Observability tools¶

Warning

This feature is experimental, and could have breaking changes or even be removed without notice. Try it out, let us know what you think, but don’t rely on it just yet!

Motivation¶

Understanding what your code is doing - for example, why your test failed - is often a frustrating exercise in adding some more instrumentation or logging (or print() calls) and running it again. The idea of observability is to let you answer questions you didn’t think of in advance. In slogan form,

Debugging should be a data analysis problem.

By default, Hypothesis only reports the minimal failing example… but sometimes you might want to know something about all the examples. Printing them to the terminal with verbose output might be nice, but isn’t always enough. This feature gives you an analysis-ready dataframe with useful columns and one row per test case, with columns from arguments to code coverage to pass/fail status.

This is deliberately a much lighter-weight and task-specific system than e.g. OpenTelemetry. It’s also less detailed than time-travel debuggers such as rr or pytrace, because there’s no good way to compare multiple traces from these tools and their Python support is relatively immature.

Configuration¶

If you set the HYPOTHESIS_EXPERIMENTAL_OBSERVABILITY environment variable, Hypothesis will log various observations to jsonlines files in the .hypothesis/observed/ directory. You can load and explore these with e.g. pd.read_json(".hypothesis/observed/*_testcases.jsonl", lines=True), or by using the sqlite-utils and datasette libraries:

sqlite-utils insert testcases.db testcases .hypothesis/observed/*_testcases.jsonl --nl --flatten
datasette serve testcases.db

If you are experiencing a significant slow-down, you can try setting HYPOTHESIS_EXPERIMENTAL_OBSERVABILITY_NOCOVER instead; this will disable coverage information collection. This should not be necessary on Python 3.12 or later.

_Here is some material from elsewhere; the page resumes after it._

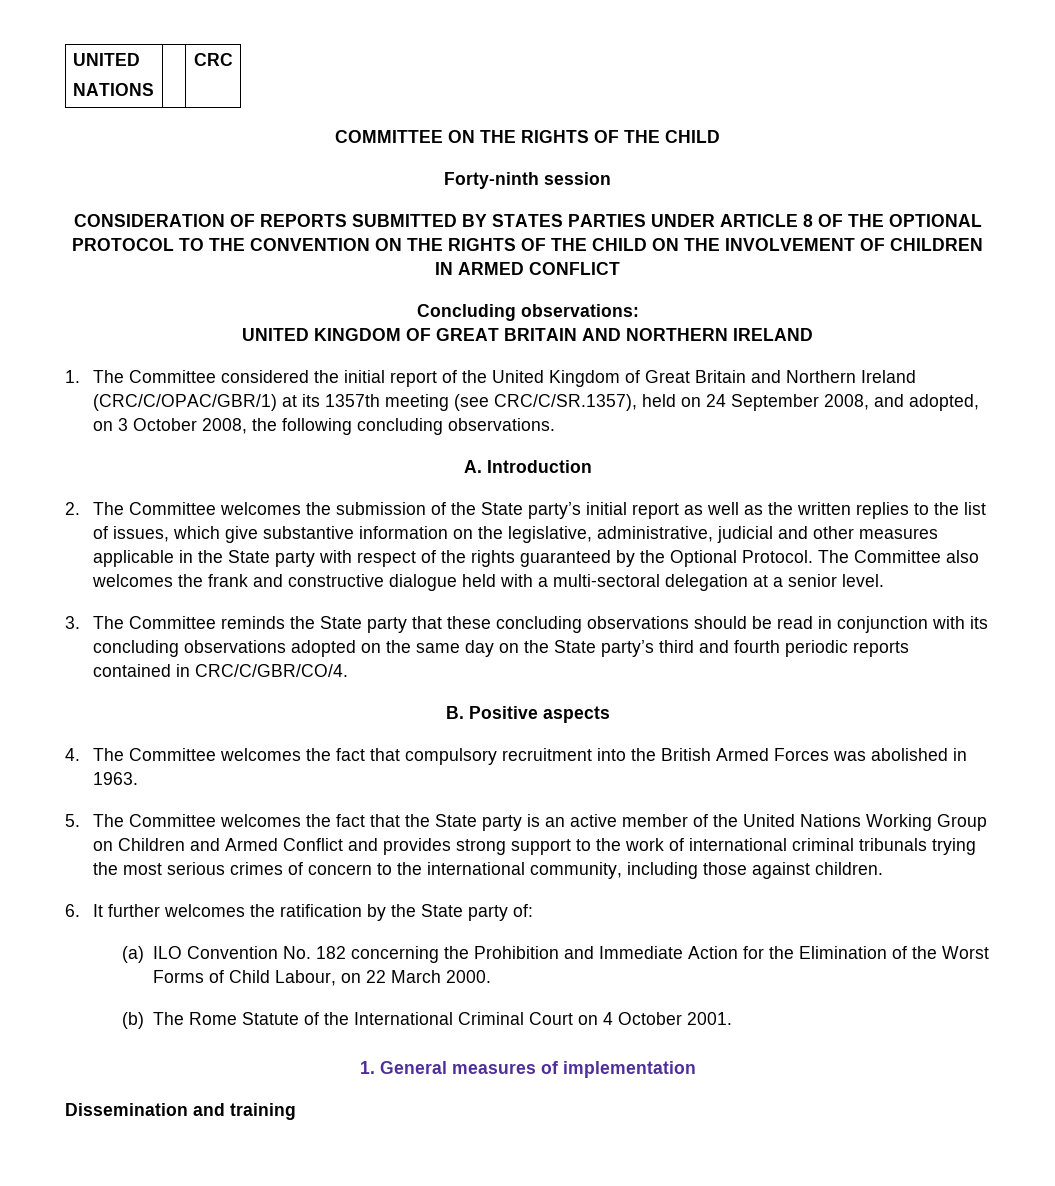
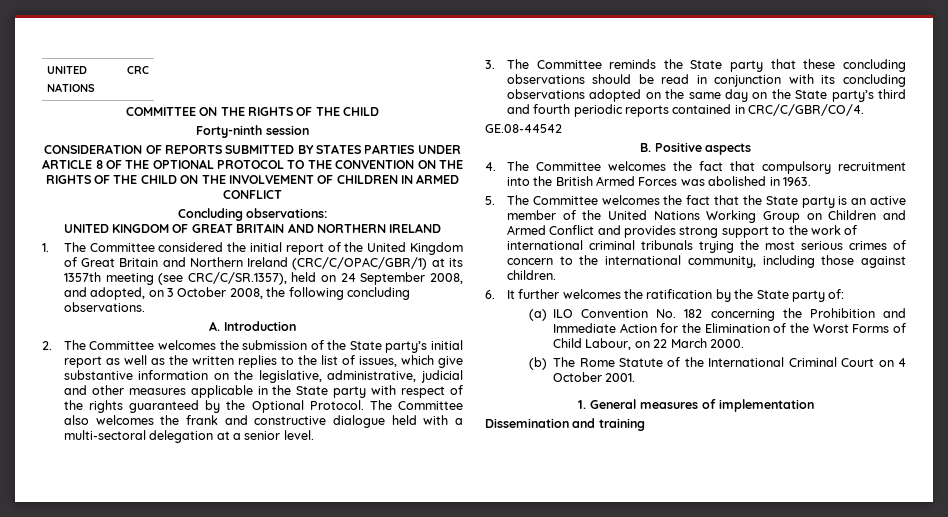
+ GE.08-44542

Collecting more information¶

If you want to record more information about your test cases than the arguments and outcome - for example, was x a binary tree? what was the difference between the expected and the actual value? how many queries did it take to find a solution? - Hypothesis makes this easy.

event() accepts a string label, and optionally a string or int or float observation associated with it. All events are collected and summarized in Test statistics, as well as included on a per-test-case basis in our observations.

target() is a special case of numeric-valued events: as well as recording them in observations, Hypothesis will try to maximize the targeted value. Knowing that, you can use this to guide the search for failing inputs.

Data Format¶

We dump observations in json lines format, with each line describing either a test case or an information message. The tables below are derived from this machine-readable JSON schema, to provide both readable and verifiable specifications.

Note that we use json.dumps() and can therefore emit non-standard JSON which includes infinities and NaN. This is valid in JSON5, and supported by some JSON parsers including Gson in Java, JSON.parse() in Ruby, and of course in Python.

Test case¶

Describes the inputs to and result of running some test function on a particular input. The test might have passed, failed, or been abandoned part way through (e.g. because we failed a `.filter()` condition).
properties
type	A tag which labels this observation as data about a specific test case.
	const	test_case
status	Whether the test passed, failed, or was aborted before completion (e.g. due to use of `.filter()`). Note that if we gave_up partway, values such as arguments and features may be incomplete.
	enum	passed, failed, gave_up
status_reason	If non-empty, the reason for which the test failed or was abandoned. For Hypothesis, this is usually the exception type and location.
	type	string
representation	The string representation of the input.
	type	string
arguments	A structured json-encoded representation of the input. Hypothesis provides a dictionary of argument names to json-ified values, including interactive draws from the `data()` strategy. If ‘status’ is ‘gave_up’, this may be absent or incomplete. In other libraries this can be any object.
	type	object
how_generated	How the input was generated, if known. In Hypothesis this might be an explicit example, generated during a particular phase with some backend, or by replaying the minimal failing example.
	type	string / null
features	Runtime observations which might help explain what this test case did. Hypothesis includes target() scores, tags from event(), and so on.
	type	object
coverage	Mapping of filename to list of covered line numbers, if coverage information is available, or None if not. Hypothesis deliberately omits stdlib and site-packages code.
	type	object / null
	additionalProperties	type	array
		items	type	integer
			minimum	1
		uniqueItems	True
timing	The time in seconds taken by non-overlapping parts of this test case. Hypothesis reports execute:test, and generate:{argname} for each argument.
	type	object
	additionalProperties	type	number
		minimum	0
metadata	Arbitrary metadata which might be of interest, but does not semantically fit in ‘features’. For example, Hypothesis includes the traceback for failing tests here.
	type	object
property	The name or representation of the test function we’re running.
	type	string
run_start	unix timestamp at which we started running this test function, so that later analysis can group test cases by run.
	type	number

Information message¶

Info, alert, and error messages correspond to a group of test cases or the overall run, and are intended for humans rather than machine analysis.
properties
type	A tag which labels this observation as general information to show the user. Hypothesis uses info messages to report statistics; alert or error messages can be provided by plugins.
	enum	info, alert, error
title	The title of this message
	type	string
content	The body of the message. May use markdown.
	type	string
property	The name or representation of the test function we’re running. For Hypothesis, usually the Pytest nodeid.
	type	string
run_start	unix timestamp at which we started running this test function, so that later analysis can group test cases by run.
	type	number